Dependiendo del idioma, en algunos países su estreno se llama ‘Doubles Vies‘ o ‘Non-Fiction‘. ¿Ambos títulos le funcionan?

Es una historia interesante. El filme se llama ‘e-Book‘, al comienzo. Así la escribí. Pero me sugirieron cambiarlo y accedí. El distribuidor internacional necesitaba un título y propuse ‘Non-Fiction‘, en inglés, y gustó mucho, pero entonces se manifestó el distribuidor francés, y dijo que en Francia no iba a funcionar, que nadie iba a entender. Así que di con Doubles Vies (Vidas dobles). Esa es la historia.

Mucho se debate hoy sobre el cine de superhéroes, la influencia del streaming, el cine industrial... ¿dónde se ubica?

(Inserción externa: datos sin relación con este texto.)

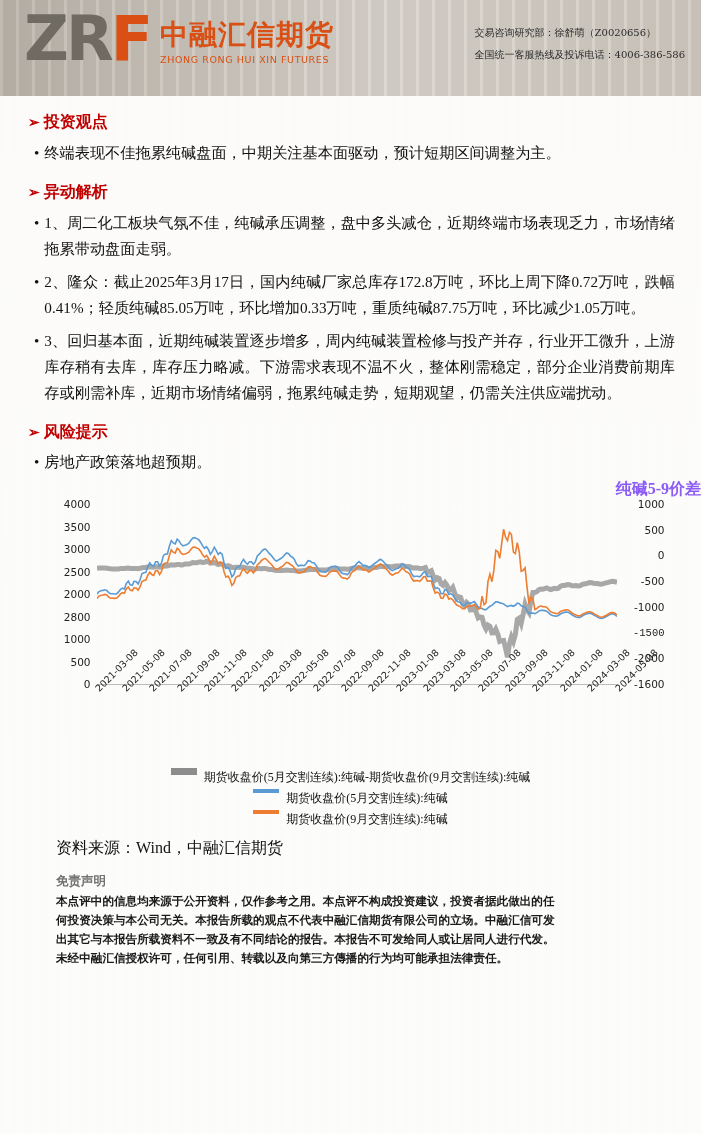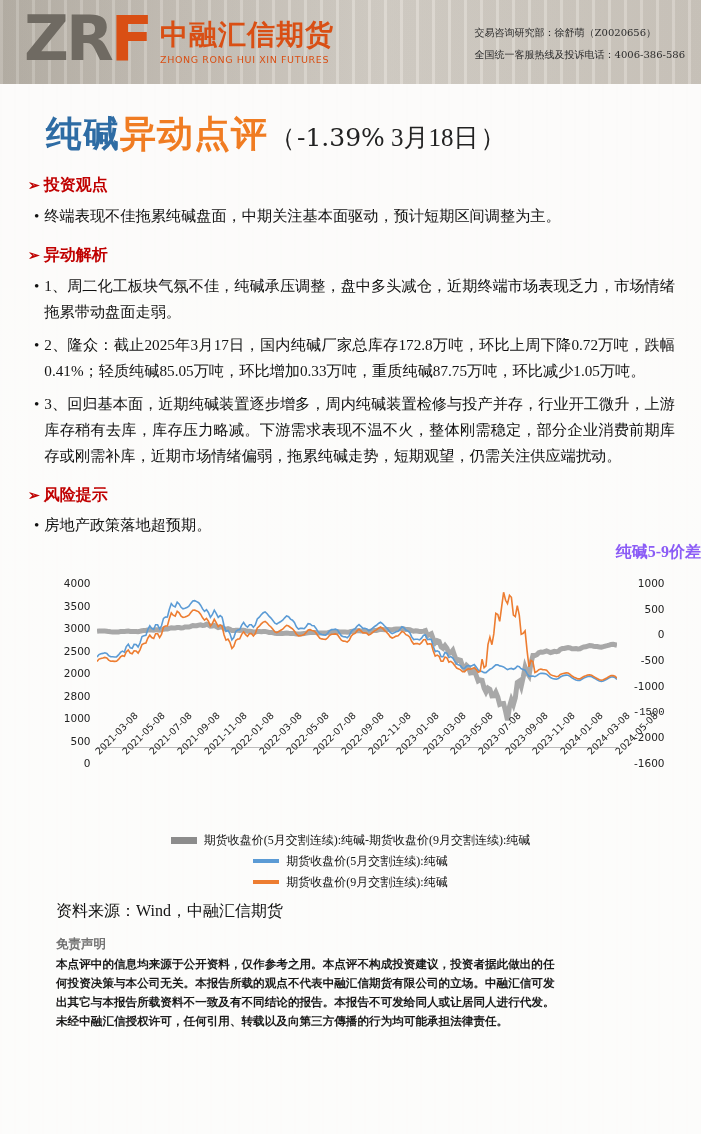--- a/index.html
+++ b/index.html
@@ -25,7 +25,7 @@
 
   
   .header{
-    position:relative;height:84px;
+    position:relative;height:96px;
     background:linear-gradient(90deg,#b8b2a8 0%,#c9c3ba 25%,#d8d3cb 55%,#cfc9c0 100%);
     overflow:hidden;
   }

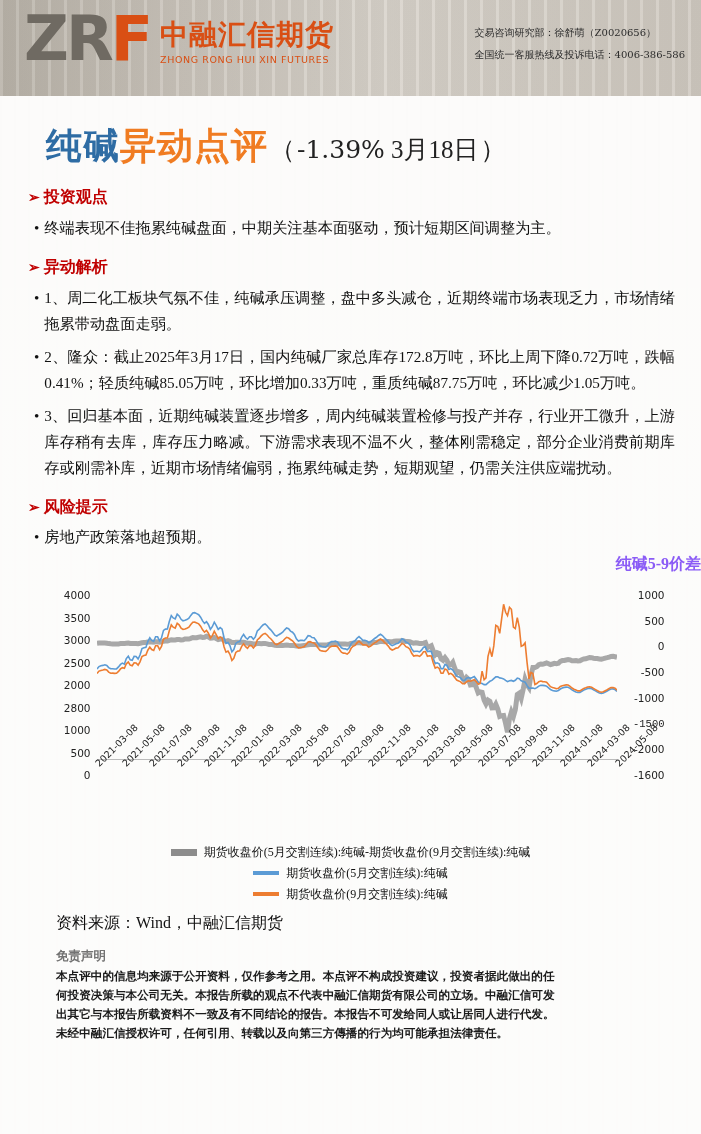--- a/index.html
+++ b/index.html
@@ -155,14 +155,6 @@
     </div>
   </div>
 
-  <div class="title-row">
-    <span class="title-a">纯碱</span>
-      <span class="title-b">异动点评</span>
-      <span class="title-c">（</span>
-      <span class="title-c title-pct">-1.39%</span>
-      <span class="title-c" style="margin-left:6px">3月18日</span>
-      <span class="title-c">）</span>
-  </div>
 
   <div class="sec-head">
     <span class="sec-arrow">➢</span>

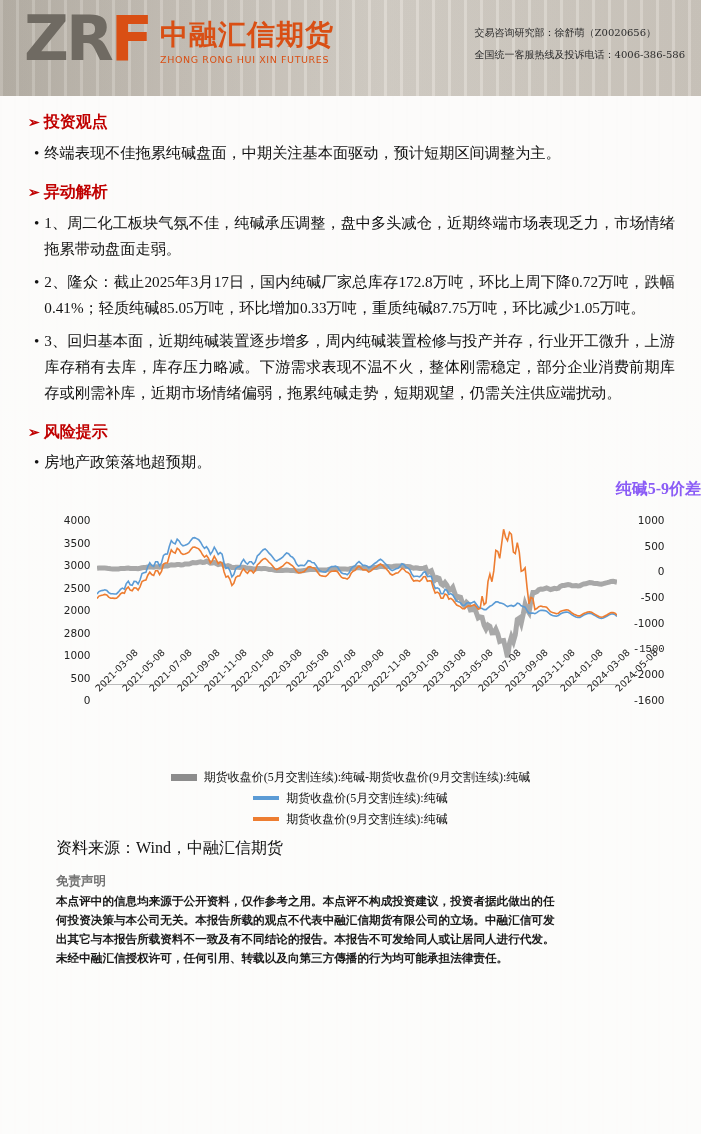--- a/index.html
+++ b/index.html
@@ -91,7 +91,7 @@
   }
   .chart-area{position:relative;width:640px;height:200px;margin:4px auto 0 auto;}
   .axis-l,.axis-r{
-    position:absolute;top:16px;width:48px;height:180px;
+    position:absolute;top:0;width:48px;height:180px;
     font-family:"DejaVu Sans",sans-serif;font-size:10.5px;color:#222;
   }
   .axis-l{left:12px;text-align:right;}

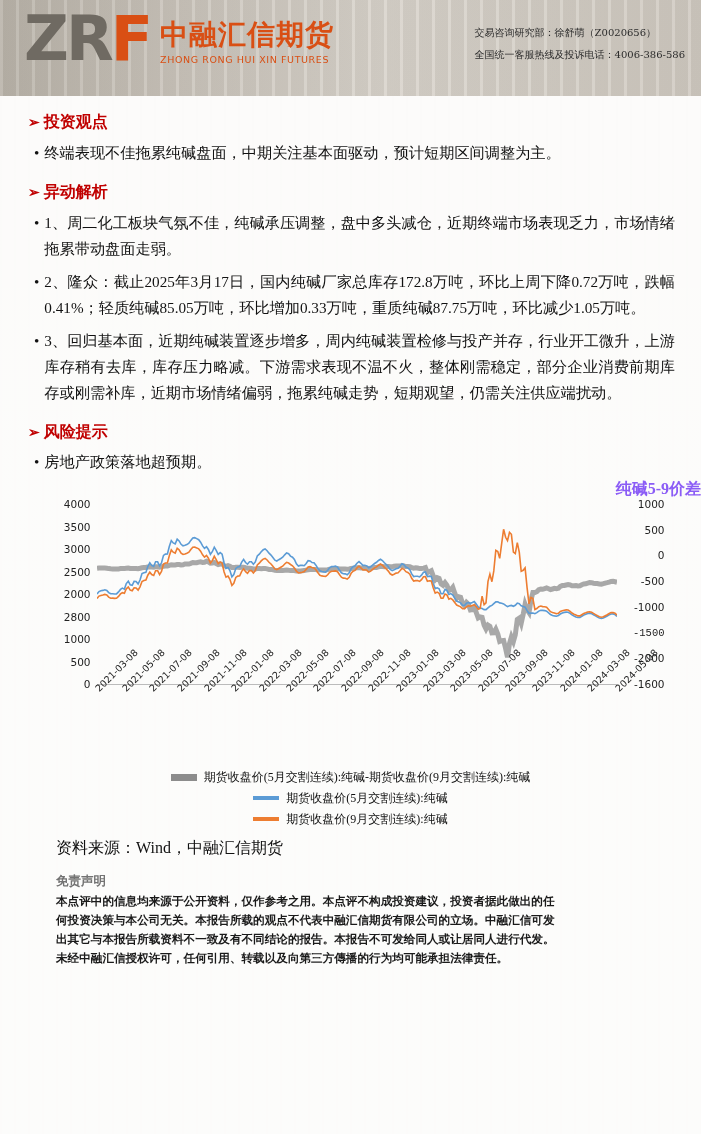--- a/index.html
+++ b/index.html
@@ -112,7 +112,7 @@
 
   .legend{margin:64px 0 0 0;text-align:center;}
   .legend-row{
-    display:flex;align-items:center;justify-content:center;
+    display:flex;align-items:flex-start;justify-content:center;
     font-size:12px;color:#111;line-height:18px;margin-top:3px;
     font-family:"Liberation Serif",serif;
   }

Es muy complejo responder a esto, evidentemente. Yo estoy del lado de la libertad. Hay cine que es libre y hay cine que no lo es.

Para mí, el cine de Marvel no es cine libre. Tiene calidad y cualidades que muchos aprecian pero hace parte de lo que llamo ‘ficción industrial‘. En ese cine no encuentro la voz de alguien que me habla, no encuentro algo esencial. Se trata de entretenimiento en un sentido duro de la palabra.

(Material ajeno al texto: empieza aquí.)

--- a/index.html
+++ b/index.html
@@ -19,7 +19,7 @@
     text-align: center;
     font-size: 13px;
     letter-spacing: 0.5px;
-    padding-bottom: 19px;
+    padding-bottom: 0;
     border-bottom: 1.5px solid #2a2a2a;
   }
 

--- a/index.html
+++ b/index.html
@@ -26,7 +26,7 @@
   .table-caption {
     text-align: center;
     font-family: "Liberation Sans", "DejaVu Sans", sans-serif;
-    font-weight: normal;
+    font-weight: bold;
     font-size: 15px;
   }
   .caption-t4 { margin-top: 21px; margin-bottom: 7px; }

Yo apoyo una idea del cine que goza de libertad para actores, para el equipo técnico, para los realizadores, en el que hay placer. Eso es esencial para mí, por eso me simpatiza la industria de Hollywood. Es marketing, es abogados, el placer de la creación se ha perdido. Desde ese punto de vista no me gusta el universo Marvel.

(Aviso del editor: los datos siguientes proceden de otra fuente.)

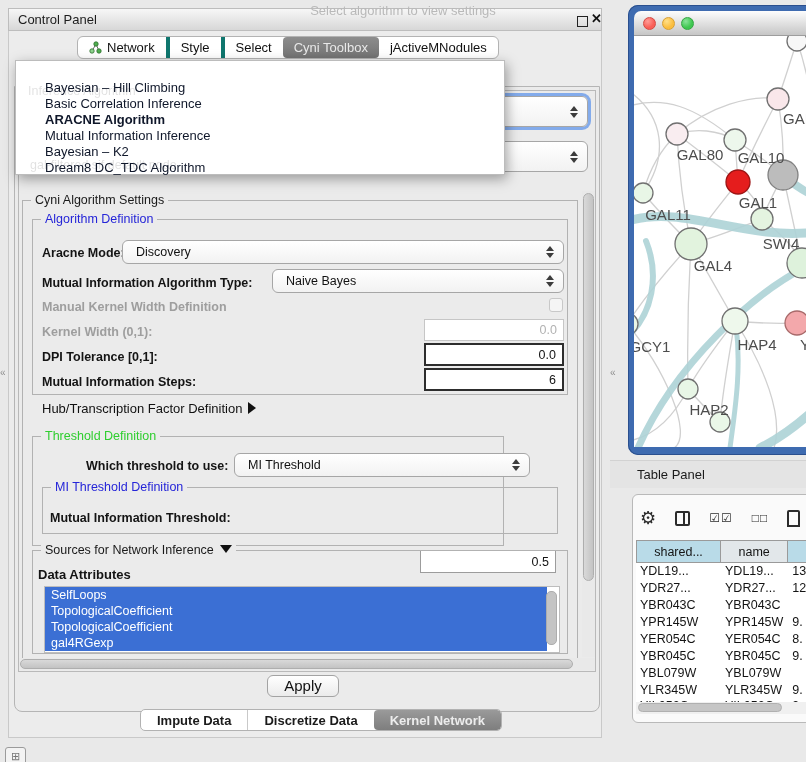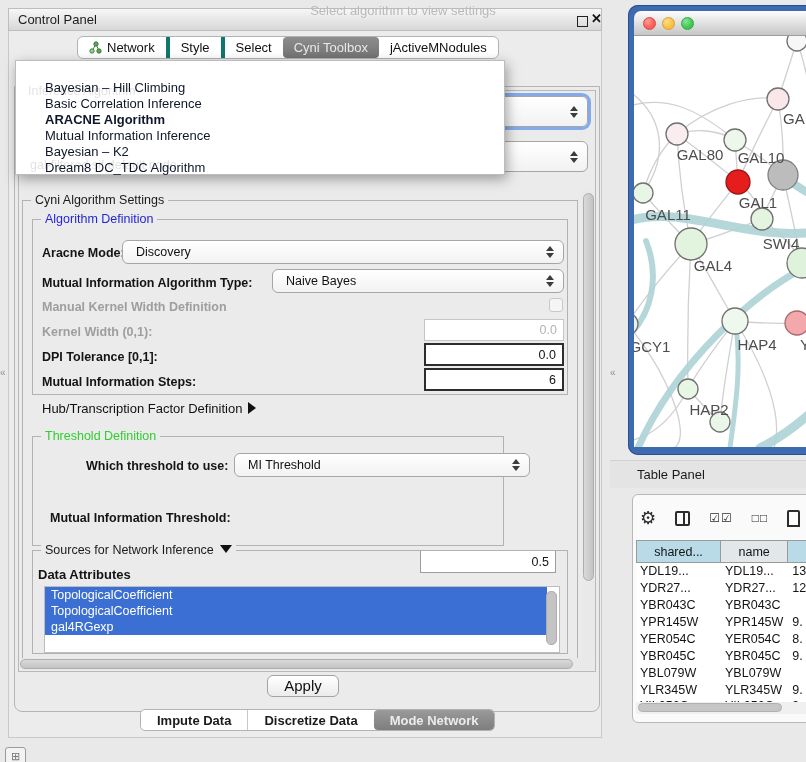--- a/index.html
+++ b/index.html
@@ -213,6 +213,9 @@
         <i class="up"></i>
         <i class="dn"></i>
       </div>
+  </div>
+  <div class="abs group" style="left:42px;top:487px;width:516px;height:47px;">
+    <span class="gtitle t-blue">MI Threshold Definition</span>
   </div>
   <div class="abs flabel" style="left:50px;top:511px;">Mutual Information Threshold:</div>
   <div class="abs tfield" style="left:420px;top:506px;width:136px;height:23px;margin-top:44px;">0.5</div>

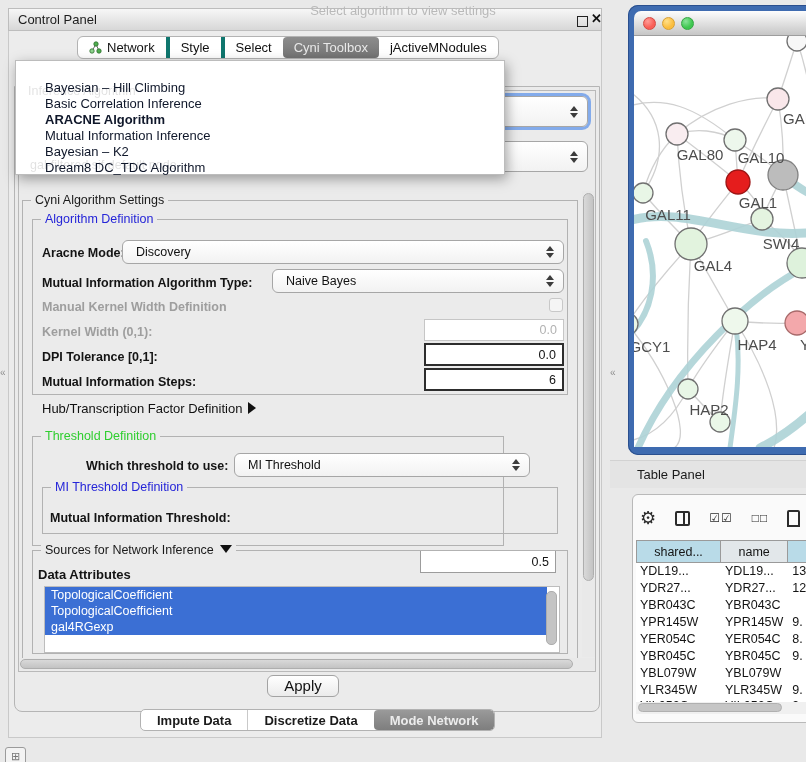--- a/index.html
+++ b/index.html
@@ -225,6 +225,7 @@
   </div>
   <div class="abs flabel" style="left:38px;top:567px;font-size:13px;">Data Attributes</div>
   <div class="abs attr-list" style="left:44px;top:586px;width:516px;height:67px;">
+    <div class="attr-item">SelfLoops</div>
     <div class="attr-item">TopologicalCoefficient</div>
     <div class="attr-item">TopologicalCoefficient</div>
     <div class="attr-item">gal4RGexp</div>

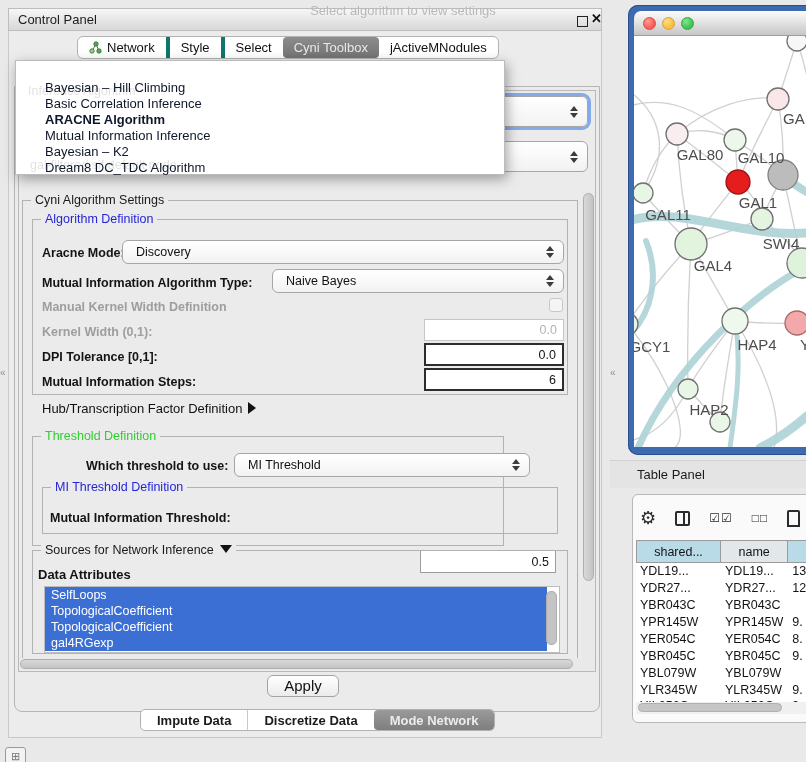--- a/index.html
+++ b/index.html
@@ -242,7 +242,7 @@
   <div class="abs seg">
     <div class="seg-item">Impute Data</div>
     <div class="seg-item">Discretize Data</div>
-    <div class="seg-item sel">Mode Network</div>
+    <div class="seg-item sel">Kernel Network</div>
   </div>
 
   <div class="abs splitter-mark" style="left:610px;top:367px;">«</div>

Sobre Netflix, al menos rescato que ha producido películas que aprecio, y que trabaja con alguien como Alfonso Cuarón, un amigo y un cineasta que admiro mucho y creó Roma. Así estos filmes se vean en una pantallita cuando están hechos para verse en la gran pantalla. No he visto la película de Scorsese, ‘The Irishman‘ pero sé que él influyó mucho en mi trabajo. Así que me da mucha curiosidad. Y es una cinta que ningún estudio quiso hacer, y para la cual el apoyo de Netflix fue fundamental.

Y sí, es algo paradójico que solo un público privilegiado podrá ver esta película en el cine, como se pensó y como debería verse. Cuando Scorsese filmó ‘The Irishman‘, estoy seguro de que pensó en la gran pantalla. Luego, con el tiempo llegará a las cinematecas para verla como es debido.

Rescato también de Ntflix darle pista a creadores como Noah Baumbach, con ‘The Meyerowitz Stories’. Esa libertad se encuentra ahí. La industria de Hollywood se volvió muy conservadora, se cuida de los artistas y de la libertad creativa. En Francia sufrimos menos de esto, hay más libertad.